Step 5: after the temporary query object in central server 3 search engine pond obtains the comparing result that whole face track data cell server 20 returns, then undertaken regrouping after sequence by the polymerization in central server 3 and sorting unit 32 and return to client 4.
The present invention can also realize the function of the video flowing of web camera 10 in learning on demand front end unit subsystem by client, its concrete implementation step is as follows:
Step 1: client 4 inquires about the web camera 10 facility inventory list of front end to central server 3;
Step 2: client 4 chooses arbitrarily the web camera inquired 10 node, the face recognition instrument 12 getting this front end unit subsystem 1 residing for web camera 10 registers with it face track data cell server 20 address information be connected;
Step 3: client 4 initiates the order request of a request video real-time streams to relevant face track data cell server 20, this request adopts ICP/IP protocol TCPSocket socket mode to initiate, and the packet content of request live video stream contains: the several primary fields of device coding, user name, password, communication symbol, request command;
Step 4: after face track data cell server 20 receives the video real-time streams request that client 4 sends, after examining coding and user name encrypted message, this socket communication object is inserted in terminal called session channel, then sends by terminal called session channel the instruction that notifies corresponding face recognition instrument 12 is spreaded stream frequently by face track data cell server 20;
Step 5: receive the video flowing packing entry terminal conversational communication passage reporting the face recognition instrument 12 of the instruction of video flowing will to obtain from web camera 10, be sent to face track data cell server 20 by the socket communication object of its inside;
Step 6: after face track data cell server 20 receives the video flowing that face recognition instrument 12 reports, is transmitted to all clients 4 of subscribing to video flowing to book server;
Step 7: after client 4 receives web camera 10 video flowing of the front end unit subsystem 1 that face trajectory unit server 20 forwards, by calling the decoding of all kinds of video encoding protocol of the decoding Middleware implementation native system support of native system and playing up display.

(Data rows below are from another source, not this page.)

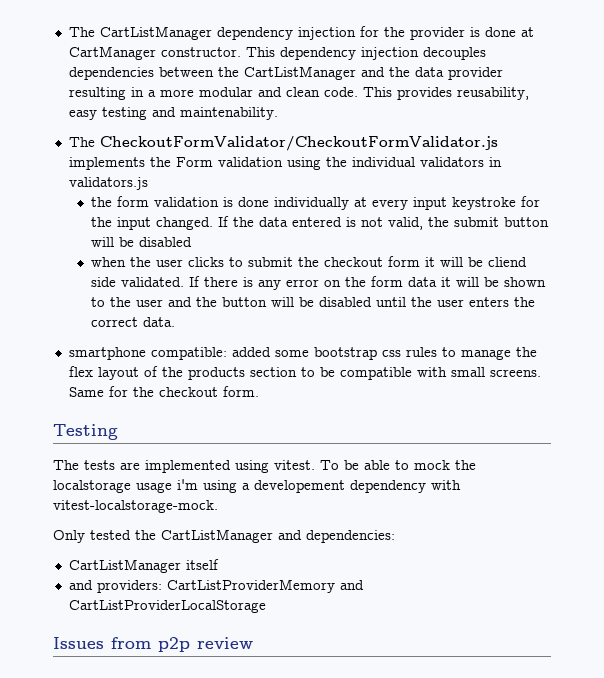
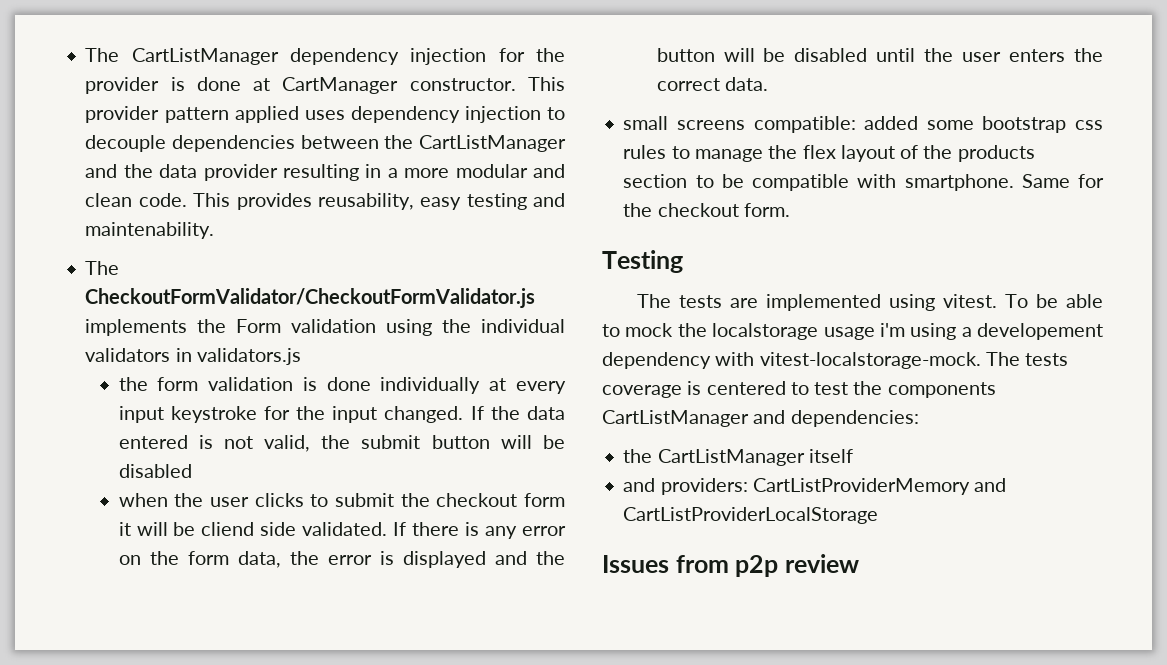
- This dependency injection decouples dependencies between the CartListManager and the data provider resulting in a more modular and clean code.
+ This provider pattern applied uses dependency injection to decouple dependencies between the CartListManager and the data provider resulting in a more modular and clean code.
- If there is any error on the form data it will be shown to the user and the button will be disabled until the user enters the correct data.
+ If there is any error on the form data, the error is displayed and the button will be disabled until the user enters the correct data.
- smartphone compatible: added some bootstrap css rules to manage the flex layout of the products section to be compatible with small screens.
+ small screens compatible: added some bootstrap css rules to manage the flex layout of the products section to be compatible with smartphone.
- To be able to mock the localstorage usage i'm using a developement dependency with vitest-localstorage-mock.
- Only tested the CartListManager and dependencies:
+ To be able to mock the localstorage usage i'm using a developement dependency with vitest-localstorage-mock. The tests coverage is centered to test the components CartListManager and dependencies:
- CartListManager itself
+ the CartListManager itself

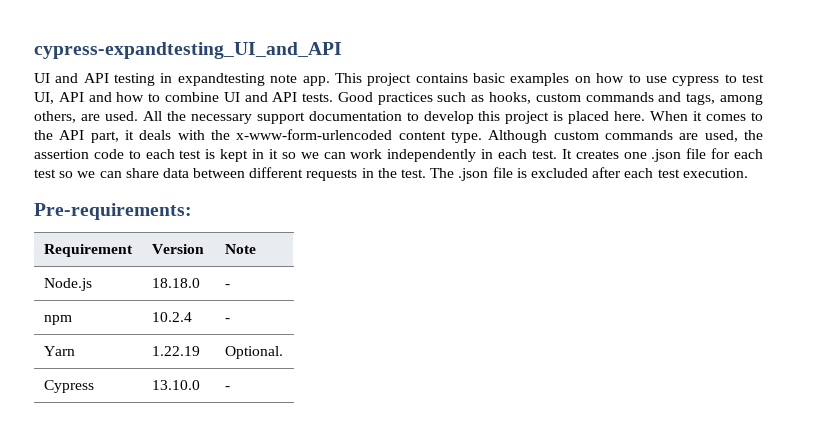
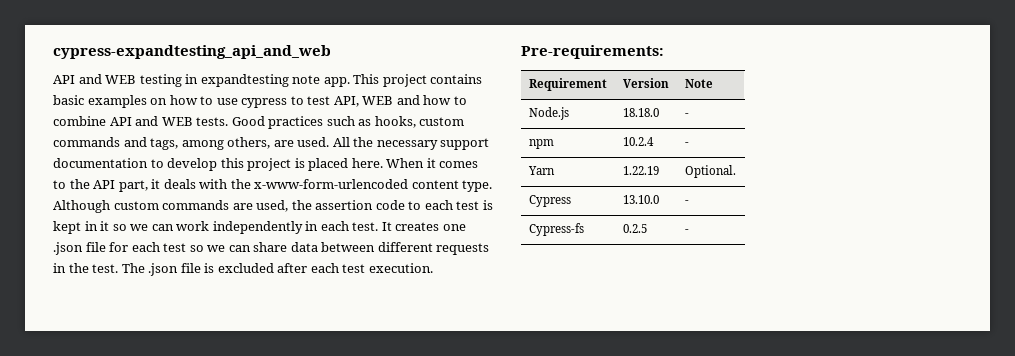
- cypress-expandtesting_UI_and_API
- UI and API testing in expandtesting note app.
+ cypress-expandtesting_api_and_web
+ API and WEB testing in expandtesting note app.
- This project contains basic examples on how to use cypress to test UI, API and how to combine UI and API tests.
+ This project contains basic examples on how to use cypress to test API, WEB and how to combine API and WEB tests.
+ Cypress-fs | 0.2.5 | -

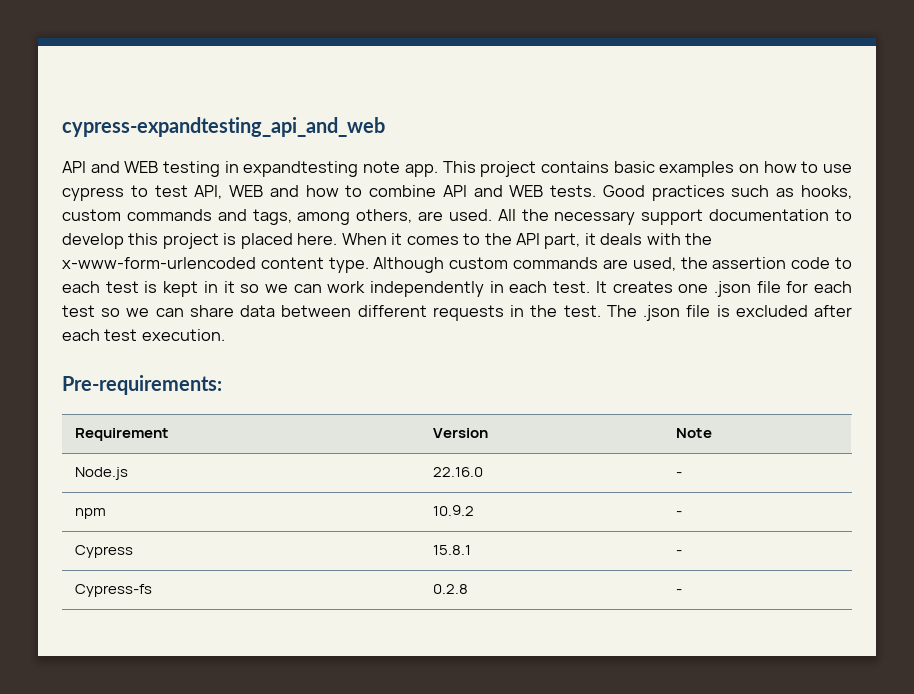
- Node.js | 18.18.0 | -
+ Node.js | 22.16.0 | -
- npm | 10.2.4 | -
- Yarn | 1.22.19 | Optional.
+ npm | 10.9.2 | -
- Cypress | 13.10.0 | -
+ Cypress | 15.8.1 | -
- Cypress-fs | 0.2.5 | -
+ Cypress-fs | 0.2.8 | -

Client 4 accounts for the path of the video broadcasting front end unit subsystem 1, also can support following flow process: client → central server → face track data cell server → front end unit subsystem, the actual conditions of subscribing to video routing mode visible network environment are arranged.
Although illustrate and describe embodiments of the invention, for the ordinary skill in the art, be appreciated that and can carry out multiple change, amendment, replacement and modification to these embodiments without departing from the principles and spirit of the present invention, scope of the present invention is limited by claims and equivalency range thereof.